U de ULYSSES GUIMARÃES
Uma boa e uma má notícia. Primeiro a boa: muitos dos piores caciques da política brasileira não se conseguiram reeleger deputados ou senadores como consequência da Operação Lava Jato, que dizimou os políticos tradicionais. Agora, a má: para os seus lugares foram eleitos um palhaço - Tiririca -, um ator pornográfico - Alexandre Frota -, além de um bizarro bando de militares e de uma extravagante multidão de pastores. Como dizia Ulysses Guimarães, o eterno pai da Constituição brasileira: "Este Congresso é mau? Espere pelo próximo..."
V de VIVENDAS DA BARRA
O condomínio de Jair Bolsonaro, na Barra da Tijuca, zona oeste do Rio, faz parte do itinerário obrigatório da campanha. Enquanto Haddad corre o país, o candidato do PSL fica em casa, sossegado, a fazer diretos no Facebook, a receber aliados e equipas das televisões amigas. Antes do Vivendas da Barra, estabelecera como seu quartel-general o Hospital Albert Einstein, no centro de São Paulo, onde convalesceu da facada.
W de WITZEL
Wilson Witzel, até há pouco um desconhecido juiz, está a um passo de conquistar o governo do Rio surfando na mesma onda de Bolsonaro. Apoiante do capitão, promete encurralar e abater criminosos e apresenta-se como novidade.
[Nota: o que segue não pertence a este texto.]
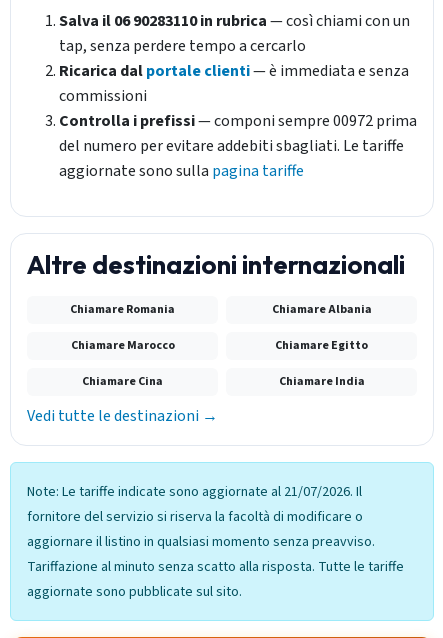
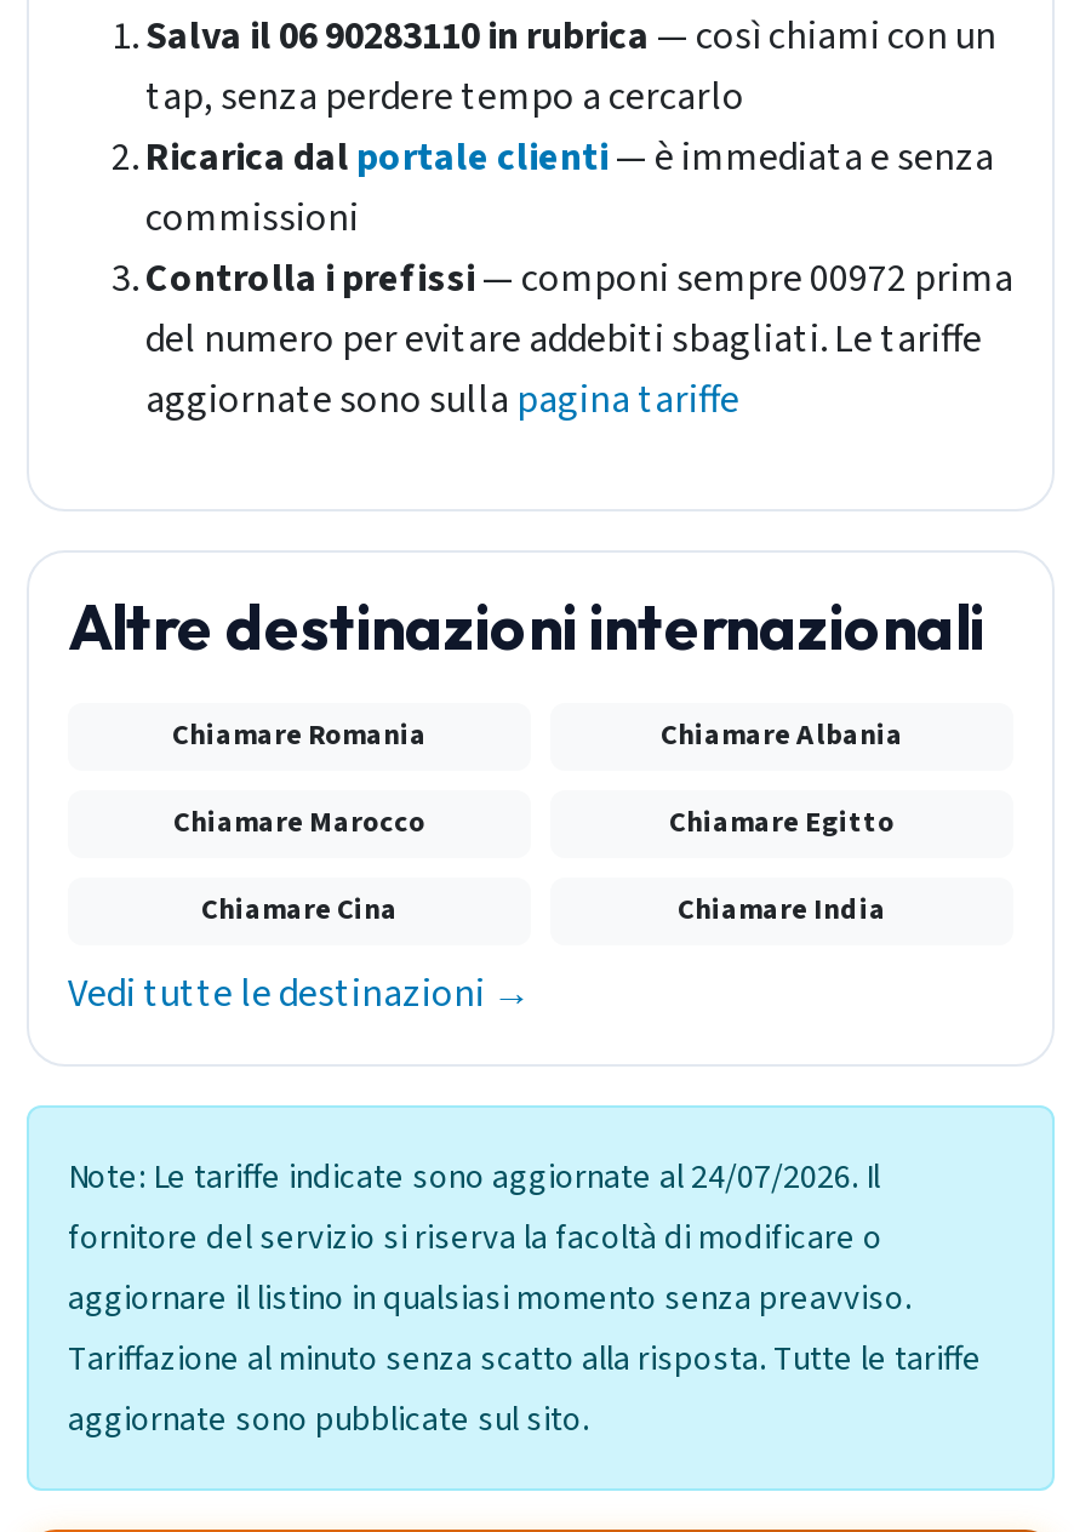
[27,482,362,502] Note: Le tariffe indicate sono aggiornate al 21/07/2026. Il -> [68,1154,880,1202] Note: Le tariffe indicate sono aggiornate al 24/07/2026. Il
Mais dez dos 14 líderes de sondagens nas segundas voltas das eleições para os governos estaduais por todo o Brasil apoiam Bolsonaro.
X de XADREZ
"Você vai para a prisão jogar xadrez com o Lula", prometeu Bolsonaro num comício em que participou, via telemóvel, claro, na Avenida Paulista. Referia-se a Lindbergh Farias, um dos mais aguerridos senadores do PT, que já afirmou que não teme ser preso caso o candidato do PSL seja eleito.
Y de YOUSSEF
Onde e quando começou a onda Bolsonaro? Talvez no dia em que o intermediário Alberto Youssef, o primeiro delator da história da Lava Jato, começou a denunciar os esquemas de corrupção em que participava como pivô de uma negociata envolvendo partidos e construtoras. De então para cá, a política tradicional desabou numa avalanche a que escaparam apenas os políticos sem cadastro criminal. Por mais medíocres que fossem.
Z de ZERO TRÊS
Jair chama o filho mais velho, o senador Flávio, de 01, o segundo filho, o vereador Carlos, de 02, e o terceiro filho, o deputado Eduardo, de 03. Foi ele, o 03, o responsável pela última e mais mortífera das gafes de campanha da família Bolsonaro. Ao dizer que bastavam um cabo e um soldado para fechar o Supremo, criou uma crise institucional que nem com a repreensão pública do pai se resolveu.